• **WHAT YOU WILL DO**: Within the listing below, please copy exactly the lines between the line holding "- Watson Natural" and the line holding "Studio Object Storage에 저장합니다.", inclusive.

• **RECORDS FOR THIS TASK**:
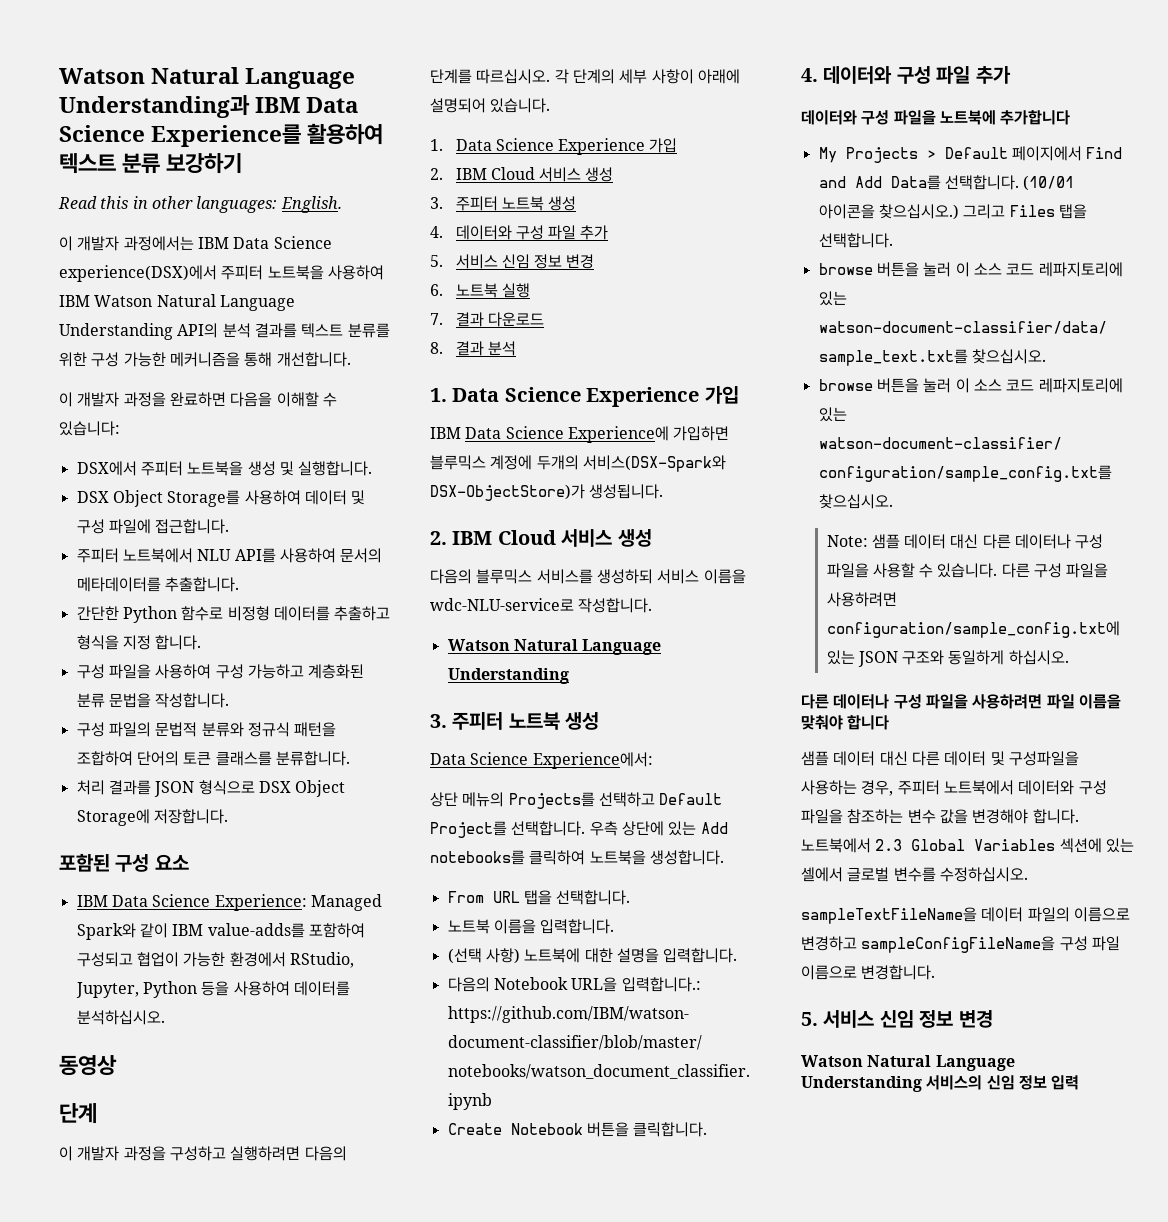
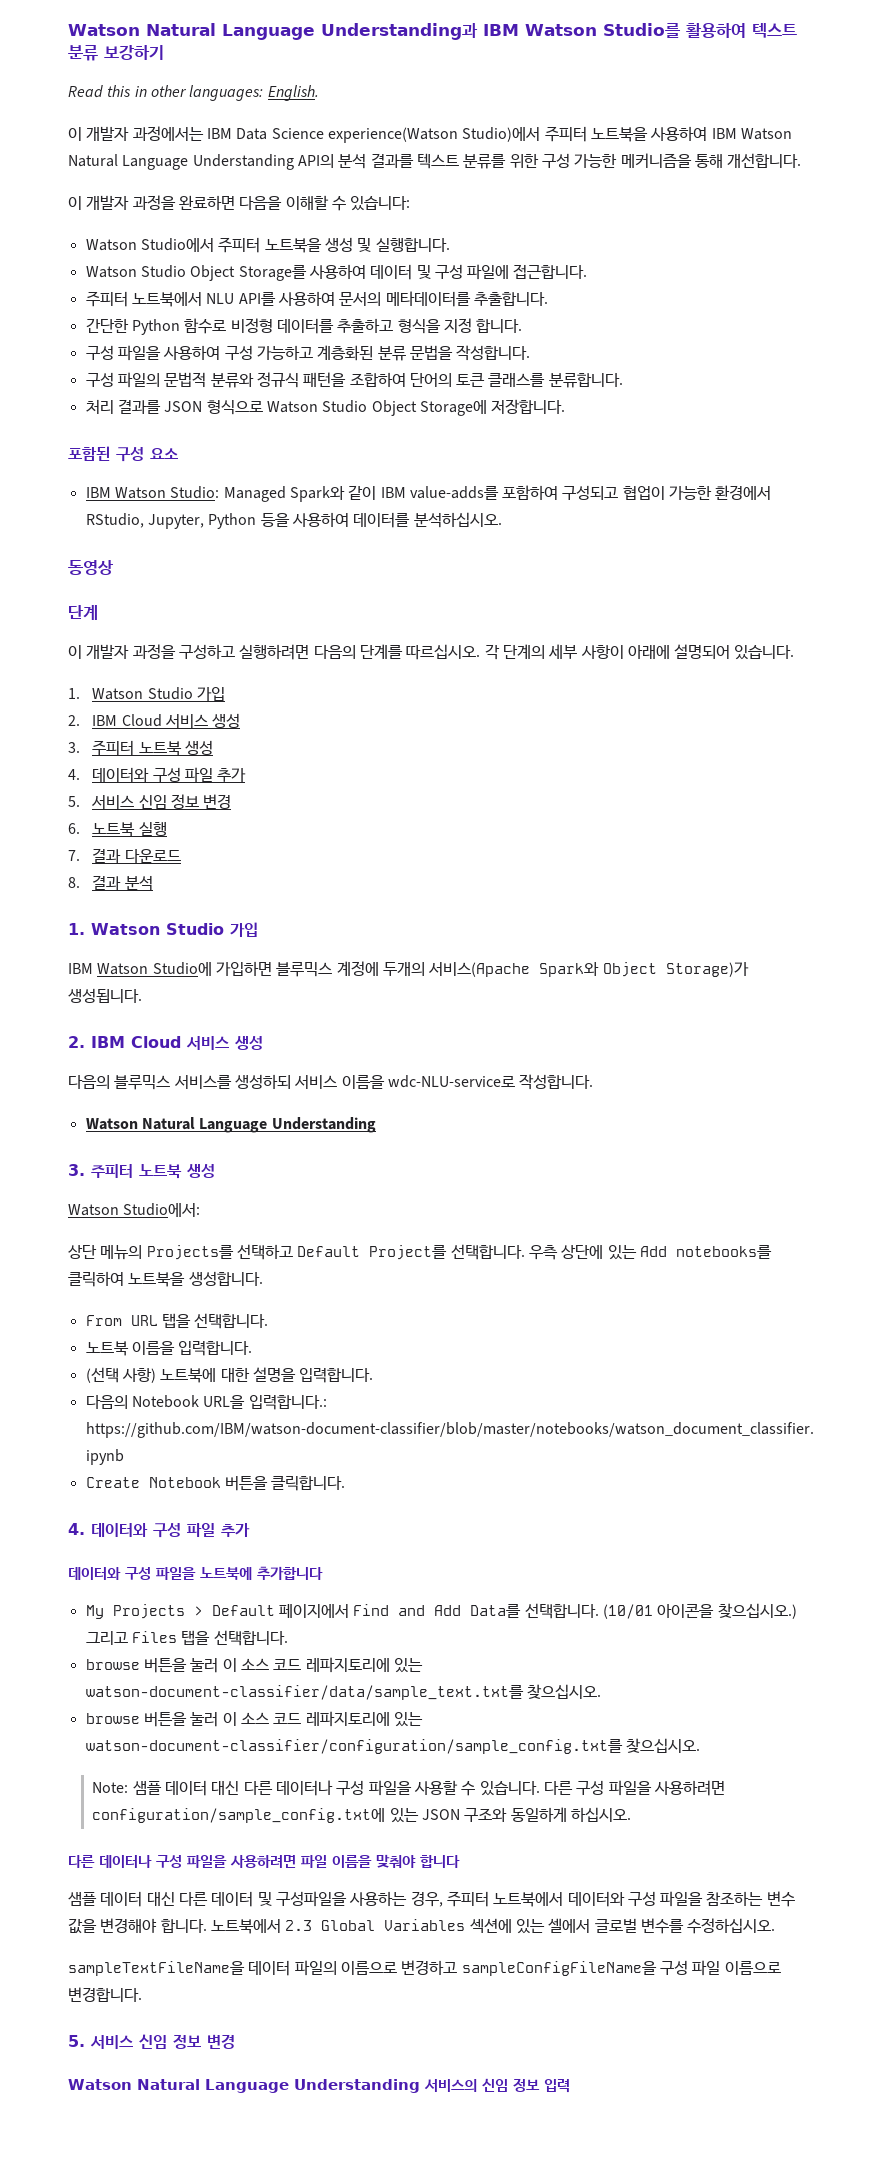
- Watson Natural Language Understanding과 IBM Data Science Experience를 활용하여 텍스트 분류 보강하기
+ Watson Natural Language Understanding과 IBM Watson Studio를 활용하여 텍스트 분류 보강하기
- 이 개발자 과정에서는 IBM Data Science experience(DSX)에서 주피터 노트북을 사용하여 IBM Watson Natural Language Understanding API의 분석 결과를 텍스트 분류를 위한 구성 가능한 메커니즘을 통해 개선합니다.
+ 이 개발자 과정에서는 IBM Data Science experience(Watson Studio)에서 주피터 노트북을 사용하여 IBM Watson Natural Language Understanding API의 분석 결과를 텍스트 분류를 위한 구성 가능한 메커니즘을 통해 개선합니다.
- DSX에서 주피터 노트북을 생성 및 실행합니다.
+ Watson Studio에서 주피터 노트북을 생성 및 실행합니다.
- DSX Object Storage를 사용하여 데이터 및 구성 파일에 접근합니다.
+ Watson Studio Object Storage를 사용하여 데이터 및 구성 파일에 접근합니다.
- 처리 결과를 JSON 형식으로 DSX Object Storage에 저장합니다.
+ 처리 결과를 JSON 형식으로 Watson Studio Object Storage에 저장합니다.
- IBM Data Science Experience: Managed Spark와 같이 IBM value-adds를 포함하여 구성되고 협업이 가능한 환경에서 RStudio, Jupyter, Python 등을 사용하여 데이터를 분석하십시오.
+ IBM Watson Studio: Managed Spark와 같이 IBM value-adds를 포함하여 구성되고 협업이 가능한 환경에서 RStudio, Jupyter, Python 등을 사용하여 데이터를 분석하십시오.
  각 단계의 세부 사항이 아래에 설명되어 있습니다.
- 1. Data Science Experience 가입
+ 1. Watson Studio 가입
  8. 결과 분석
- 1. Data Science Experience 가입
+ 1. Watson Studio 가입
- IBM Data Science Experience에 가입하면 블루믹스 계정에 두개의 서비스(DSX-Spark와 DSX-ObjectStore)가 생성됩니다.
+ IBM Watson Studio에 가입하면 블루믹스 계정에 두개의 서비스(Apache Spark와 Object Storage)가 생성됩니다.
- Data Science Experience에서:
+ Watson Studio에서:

---

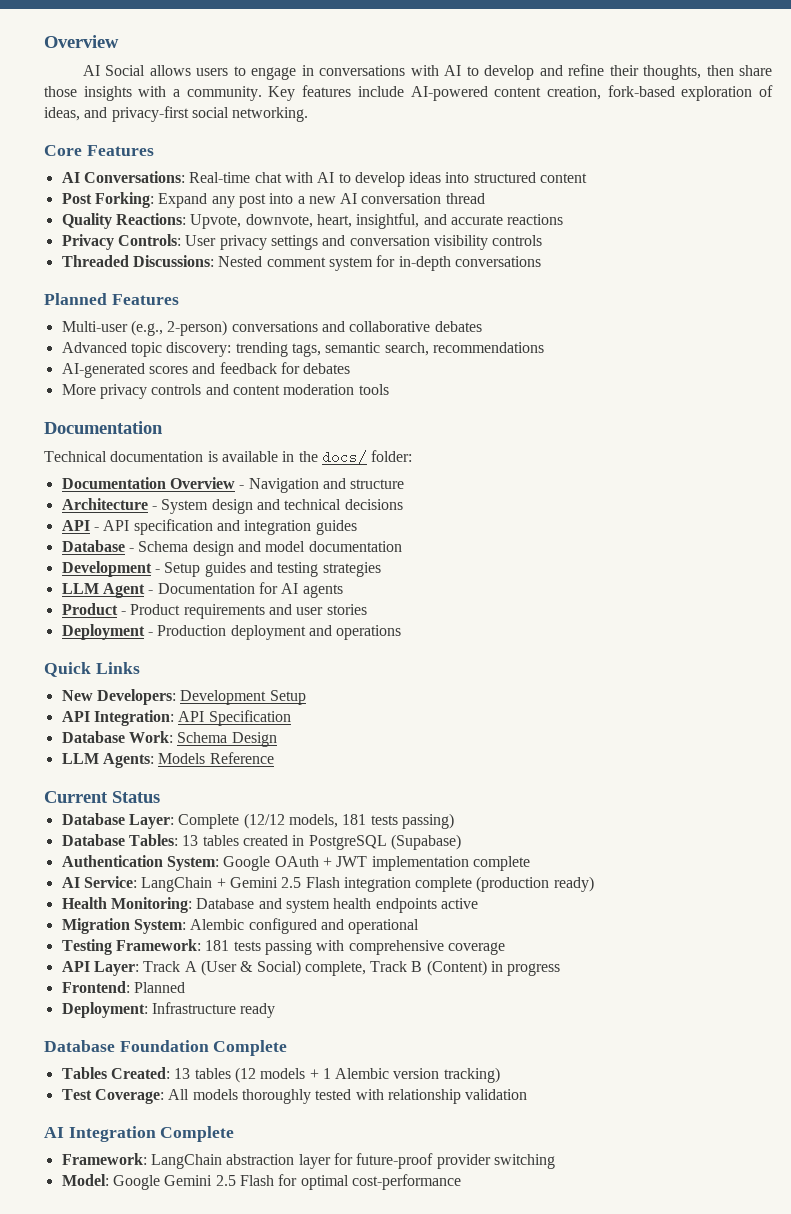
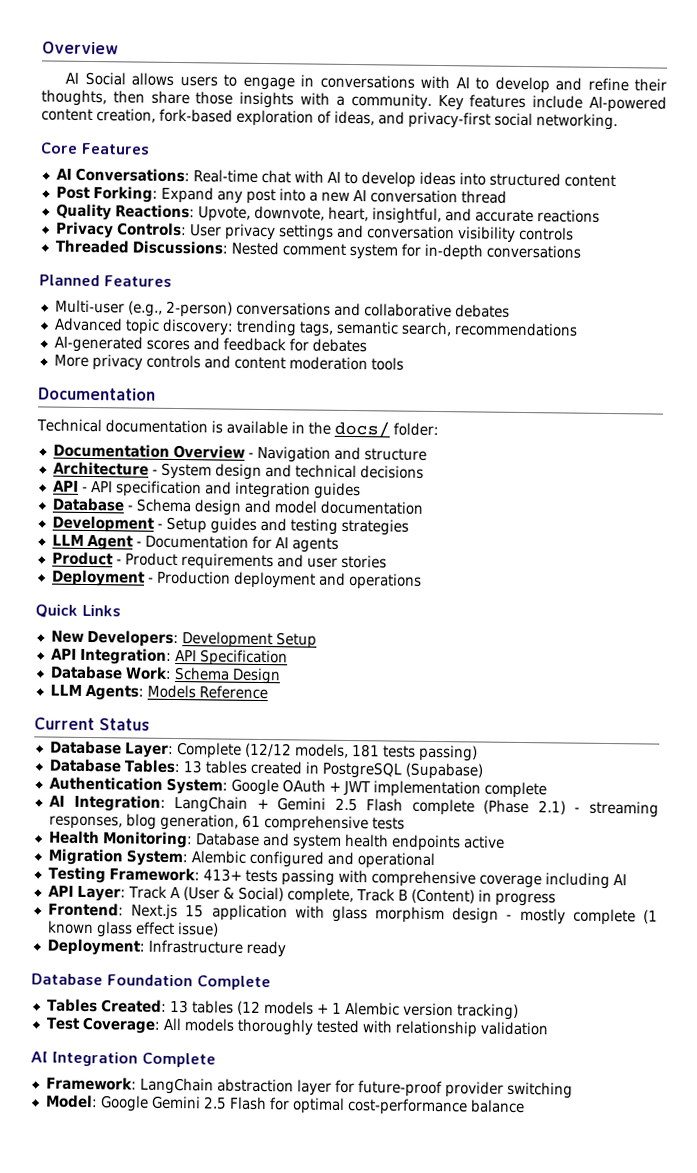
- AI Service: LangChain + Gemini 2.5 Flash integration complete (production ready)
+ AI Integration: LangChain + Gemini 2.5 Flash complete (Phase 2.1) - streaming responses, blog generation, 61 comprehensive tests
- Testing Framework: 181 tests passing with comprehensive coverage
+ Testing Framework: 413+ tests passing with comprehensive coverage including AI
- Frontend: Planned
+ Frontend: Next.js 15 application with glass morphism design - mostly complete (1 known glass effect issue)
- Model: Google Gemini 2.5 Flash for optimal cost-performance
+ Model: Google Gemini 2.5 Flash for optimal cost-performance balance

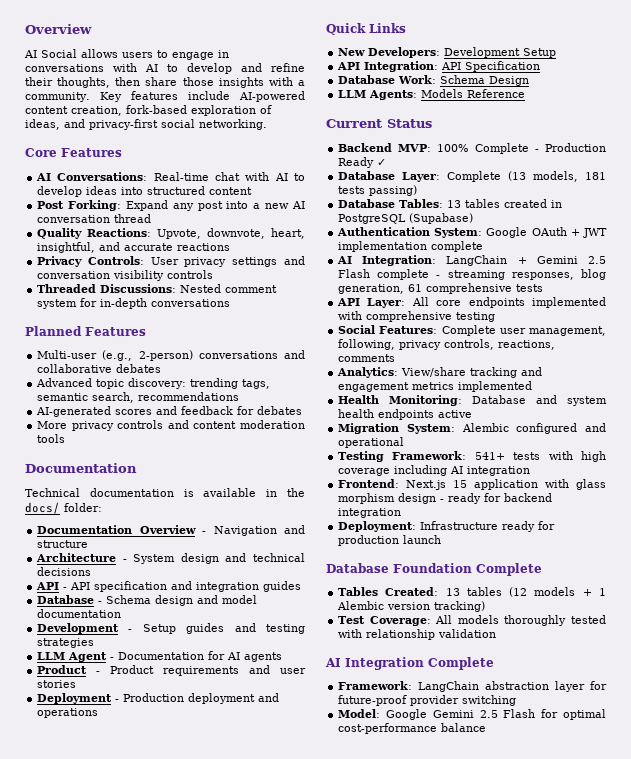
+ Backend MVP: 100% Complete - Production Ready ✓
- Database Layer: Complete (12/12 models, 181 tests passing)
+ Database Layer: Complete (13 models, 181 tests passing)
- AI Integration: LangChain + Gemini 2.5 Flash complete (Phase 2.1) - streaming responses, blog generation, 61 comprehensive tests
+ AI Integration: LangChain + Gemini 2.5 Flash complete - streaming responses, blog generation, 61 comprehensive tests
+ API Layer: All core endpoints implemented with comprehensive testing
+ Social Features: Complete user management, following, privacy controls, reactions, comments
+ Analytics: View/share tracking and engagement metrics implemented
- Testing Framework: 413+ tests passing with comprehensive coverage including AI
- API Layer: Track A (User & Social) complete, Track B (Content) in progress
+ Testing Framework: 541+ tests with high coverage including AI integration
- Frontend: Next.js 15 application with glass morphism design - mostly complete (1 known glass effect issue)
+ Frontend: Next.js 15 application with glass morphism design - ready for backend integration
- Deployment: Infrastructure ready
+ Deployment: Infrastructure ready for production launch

--

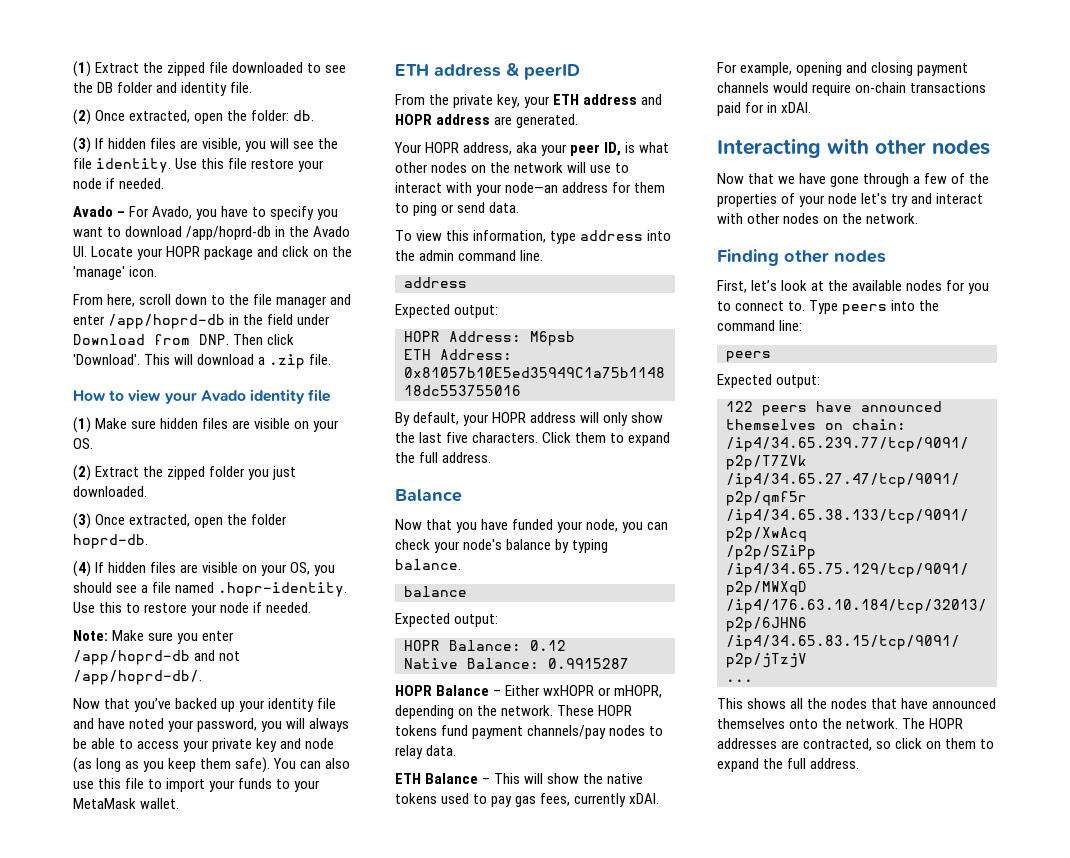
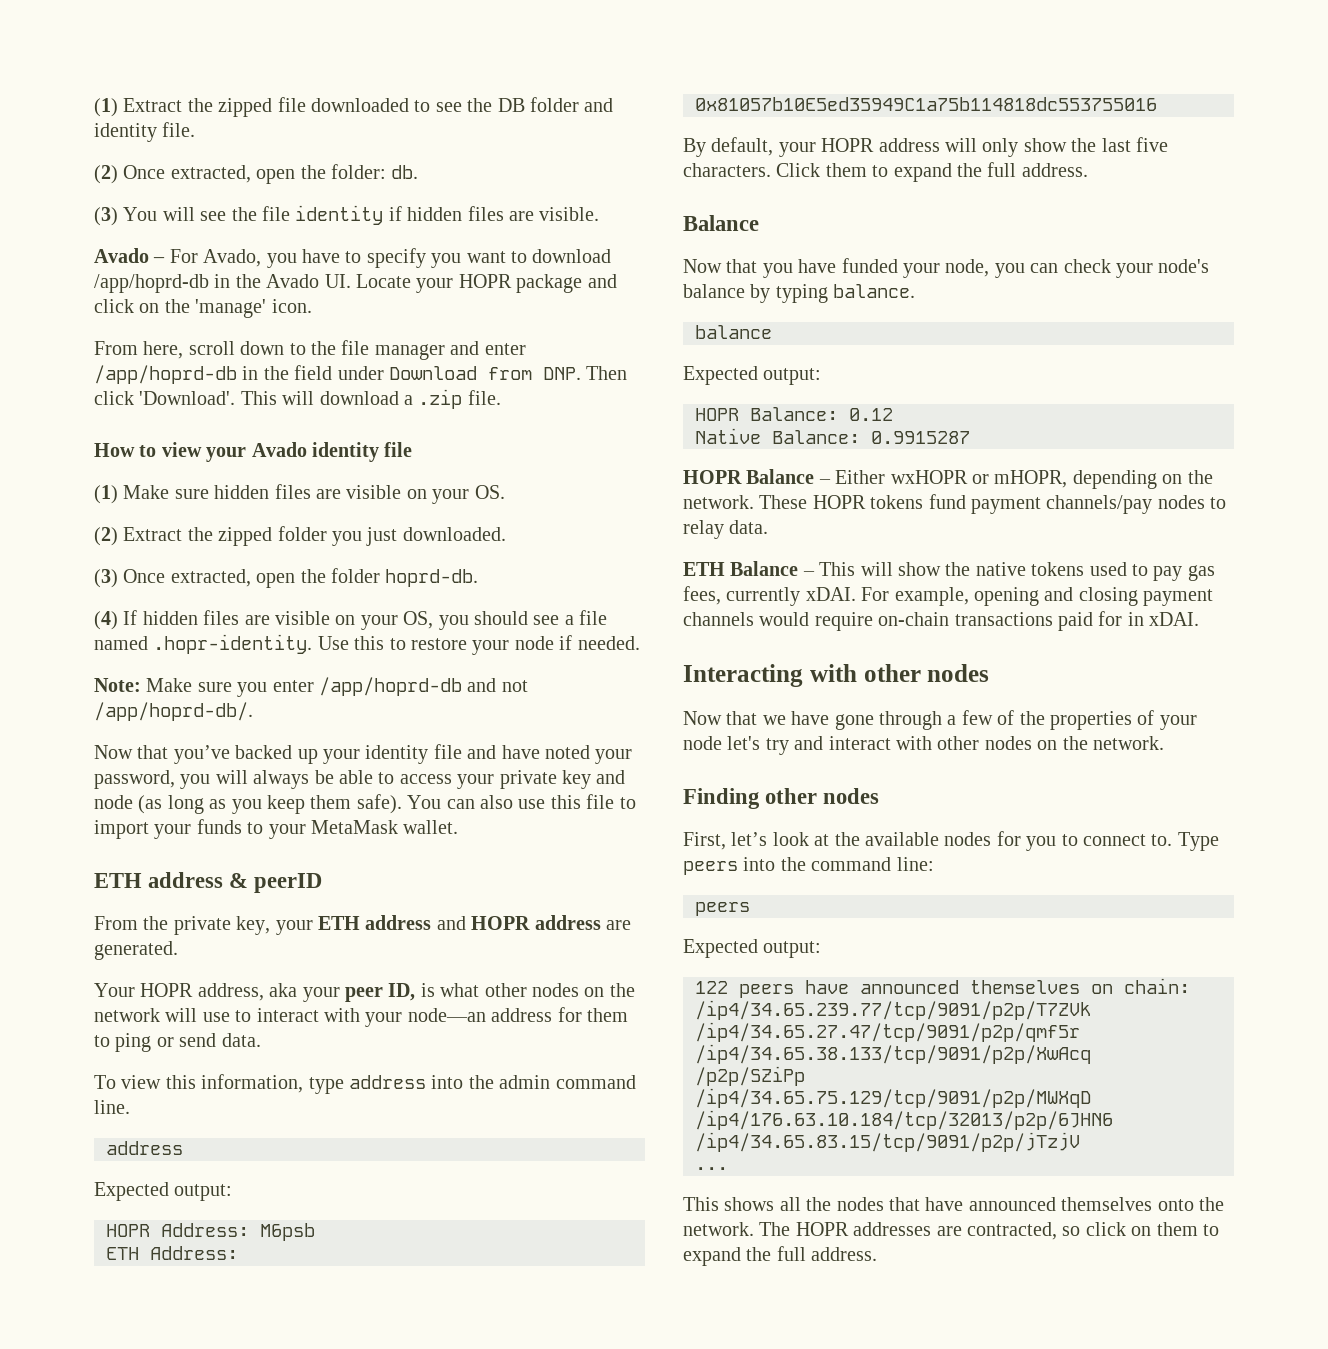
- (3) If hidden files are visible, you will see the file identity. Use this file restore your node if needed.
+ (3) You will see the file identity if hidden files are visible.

• **RESULT FOR THIS TASK**:
- Watson Natural Language Understanding과 IBM Data Science Experience를 활용하여 텍스트 분류 보강하기
+ Watson Natural Language Understanding과 IBM Watson Studio를 활용하여 텍스트 분류 보강하기
- 이 개발자 과정에서는 IBM Data Science experience(DSX)에서 주피터 노트북을 사용하여 IBM Watson Natural Language Understanding API의 분석 결과를 텍스트 분류를 위한 구성 가능한 메커니즘을 통해 개선합니다.
+ 이 개발자 과정에서는 IBM Data Science experience(Watson Studio)에서 주피터 노트북을 사용하여 IBM Watson Natural Language Understanding API의 분석 결과를 텍스트 분류를 위한 구성 가능한 메커니즘을 통해 개선합니다.
- DSX에서 주피터 노트북을 생성 및 실행합니다.
+ Watson Studio에서 주피터 노트북을 생성 및 실행합니다.
- DSX Object Storage를 사용하여 데이터 및 구성 파일에 접근합니다.
+ Watson Studio Object Storage를 사용하여 데이터 및 구성 파일에 접근합니다.
- 처리 결과를 JSON 형식으로 DSX Object Storage에 저장합니다.
+ 처리 결과를 JSON 형식으로 Watson Studio Object Storage에 저장합니다.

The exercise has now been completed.